Rakshashas (juga disebut Daityas): Mereka sebenarnya adalah saudara tiri para dewa. Rakshashas berasal dari Kashyapa dan istrinya Diti. Kenyataannya mereka mungkin adalah penghuni hutan yang kadang-kadang mempamerkan kanibalisme. Selain kuat, mereka juga ahli sihir. Mahabharata penuh dengan deskripsi tentang Rakshash putra Bhima yang disebut Ghatotkacha. Ada  Rakshashas jahat dan baik, dan mereka juga bertempur sebagai tentara dalam perang Kurukshetra.
Vanaras: Mereka adalah penduduk di tanah di sisi lain Vindhyas (di luar yang disebut Aryavarta), kebanyakan di sebagian besar Andhra Pradesh. Tempat itu dihuni oleh suku-suku seperti Shabar, Chuchuk, Pulinda, dan lain-lain. Sebenarnya, suku-suku ini telah disebutkan di Aitareya Brahmana. Kemudian, mereka juga membentuk bagian dari tentara Duryodhanas.
Suku beruang: Kisah yang sangat menarik mengenai Krishna tertanam dalam kisah suku beruang yang berada di dekat pegunungan Vindhya. Krishna menikahi Jamvabati, putri Jambavan, raja suku yang menggunakan totem beruang. Jambavan mendapat permata Syamantaka yang terkenal dari singa, singa itu pada akhirnya memperolehnya setelah membunuh Prasena, seorang Yadava. Krishna dituduh oleh Yadavas yang lain yang mendalangi pembunuhan Prasena untuk meletakkan tangannya di atas permata itu. Untuk membersihkan namanya, dia mengidentifikasi keadaan yang menyebabkan kematian Prasena, menemukan permata tersebut dengan melawan Jambavan, dan menikahi Jambavati.

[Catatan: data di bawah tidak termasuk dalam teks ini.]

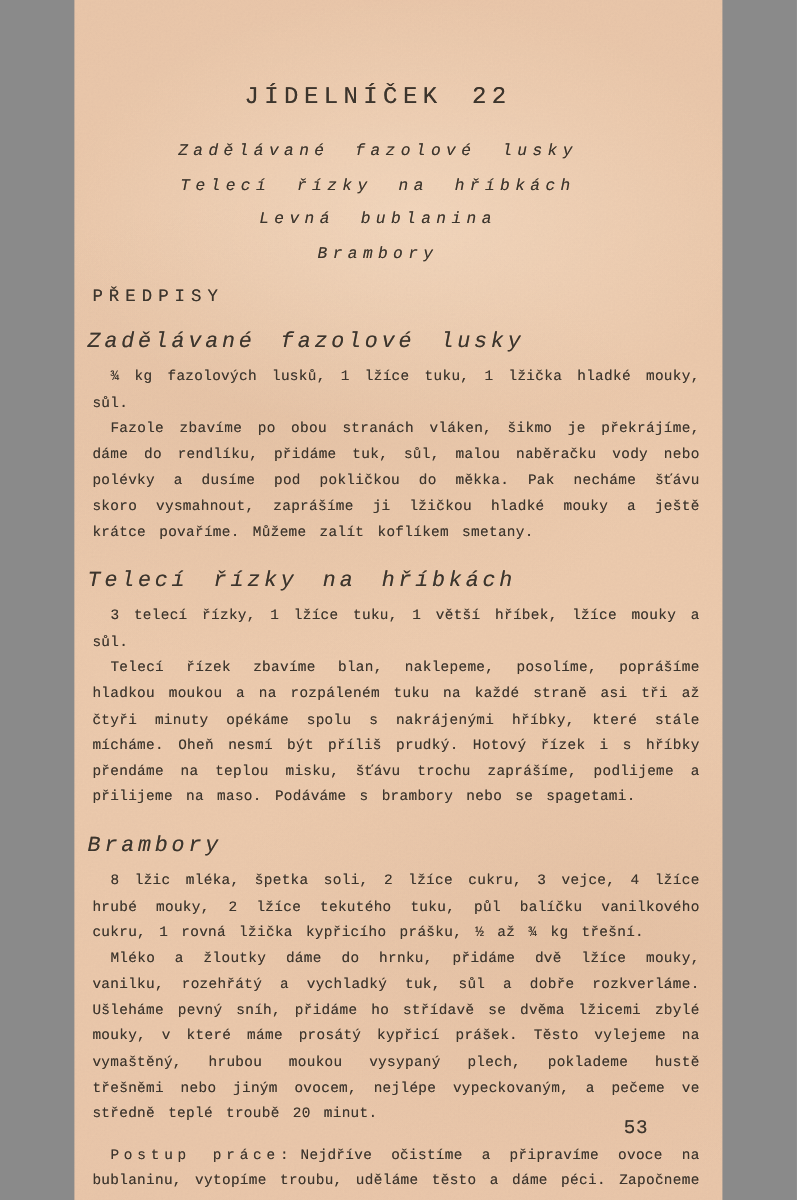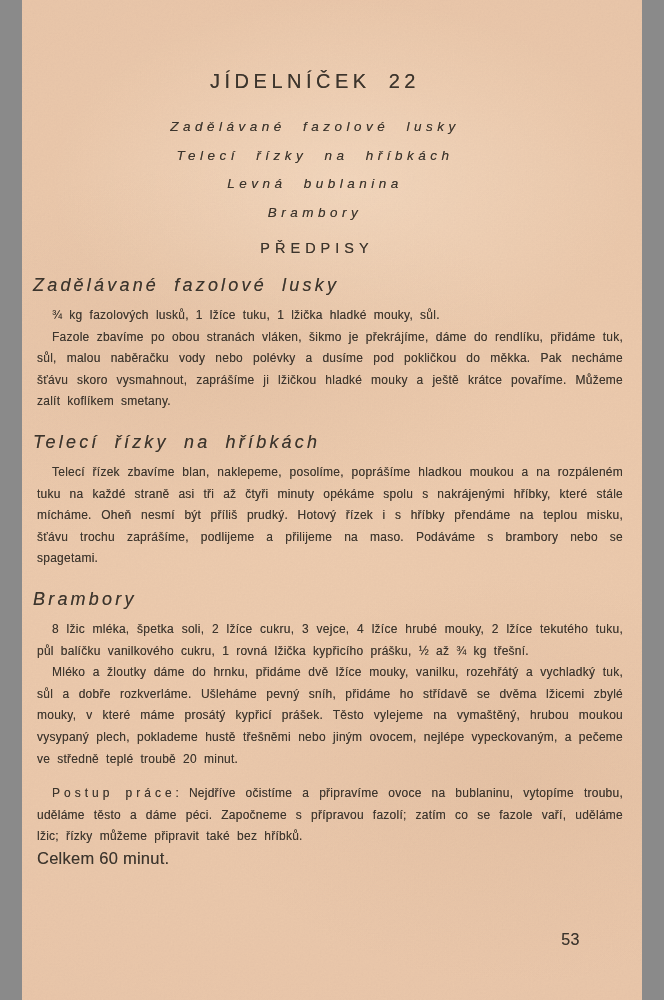"JÍDELNÍČEK 22" .page { font-family: Liberation Sans, sans-serif -> Liberation Mono, monospace; width: 620px -> 540px }
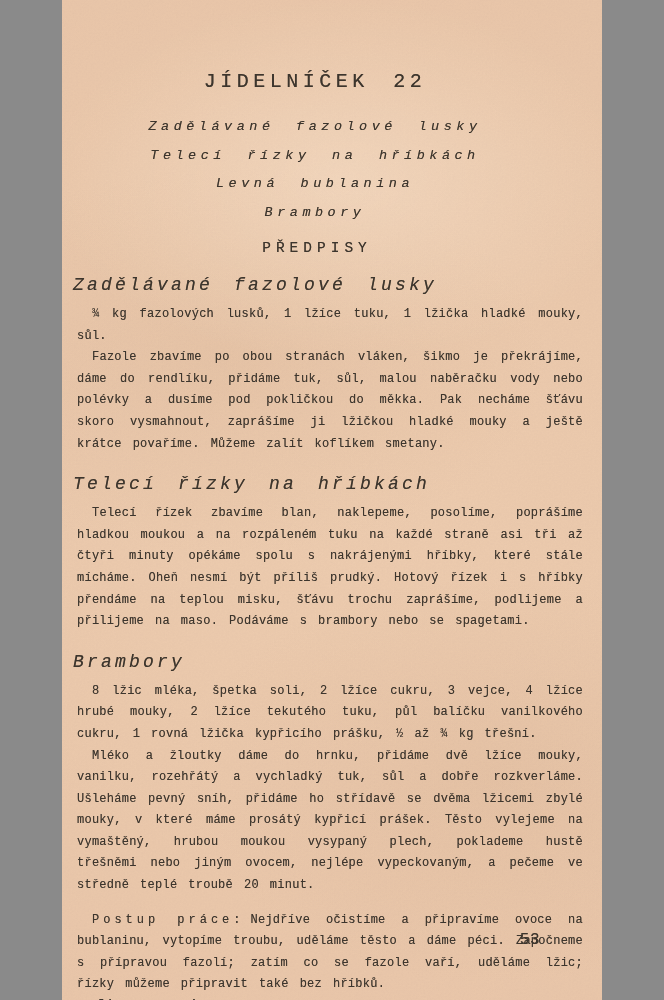"PŘEDPISY" .recipes-heading { text-align: center -> left }
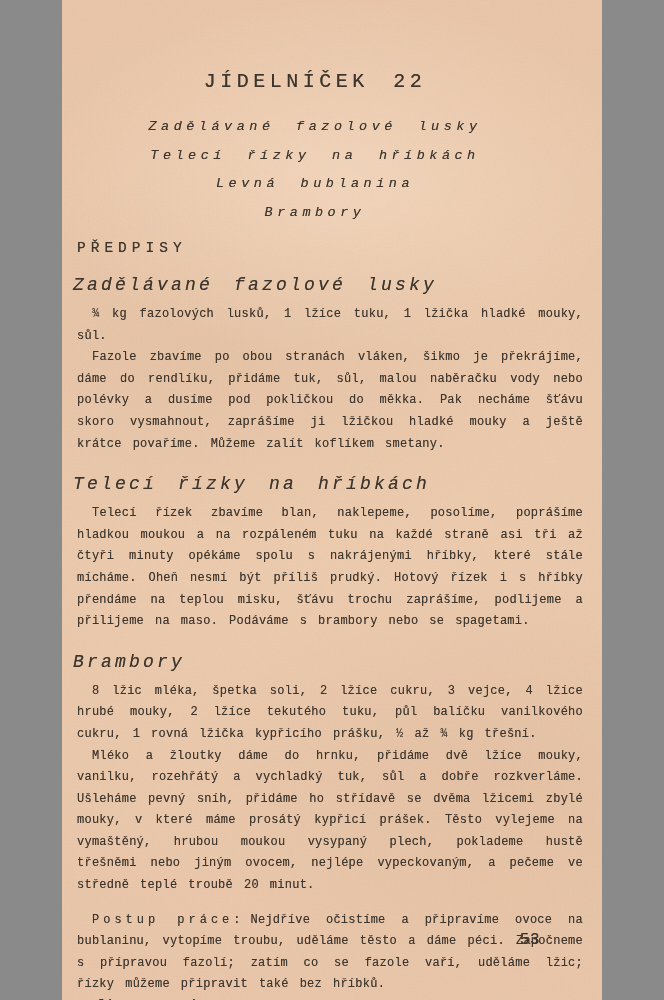"3 telecí řízky, 1 lžíce" p.para { html: none -> <p>3 telecí řízky, 1 lžíce tuku, 1 větší hříbek, lžíce mouky a sůl.</p> }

Nagas: Mungkin yang paling menarik dari klan yang terpinggirkan. Sebenarnya, Mahabharata diceritakan oleh Vaishampayana di Sarpa Satra Yajna dari Raja Janmejaya, yang dilakukan untuk membalas pembunuhan ayahnya Raja Parikesit oleh ular Takshaka. Orang-orang Nagas sebenarnya adalah suku pemuja ular asli (sebenarnya, pemujaan ular masih populer di berbagai belahan India, di mana orang-orang menyembah Devi Manasa), yang telah menghadapi kekejaman orang-orang beradab selama berabad-abad (seperti Kandhiva Episode Dahana), dan akhirnya memutuskan untuk membalas dendam dengan membunuh Parikesit. Nagas akhirnya diselamatkan oleh orang bijak Astika, yang merupakan anak dari Devi Manasa dan manusia bijak Jaratkaru.
Meskipun memiliki hubungan yang tidak bersahabat dengan keluarga Kuru, mereka juga masuk dalam hubungan pernikahan dengan mereka, seperti istri Naga Arjuna, Ulupi. Dia menghidupkan kembali Arjuna dari ambang kematian setelah dia dikalahkan dalam pertempuran di tangan anaknya sendiri Babruvahana.
(Putrawan, dirangkum dari berbagai sumber).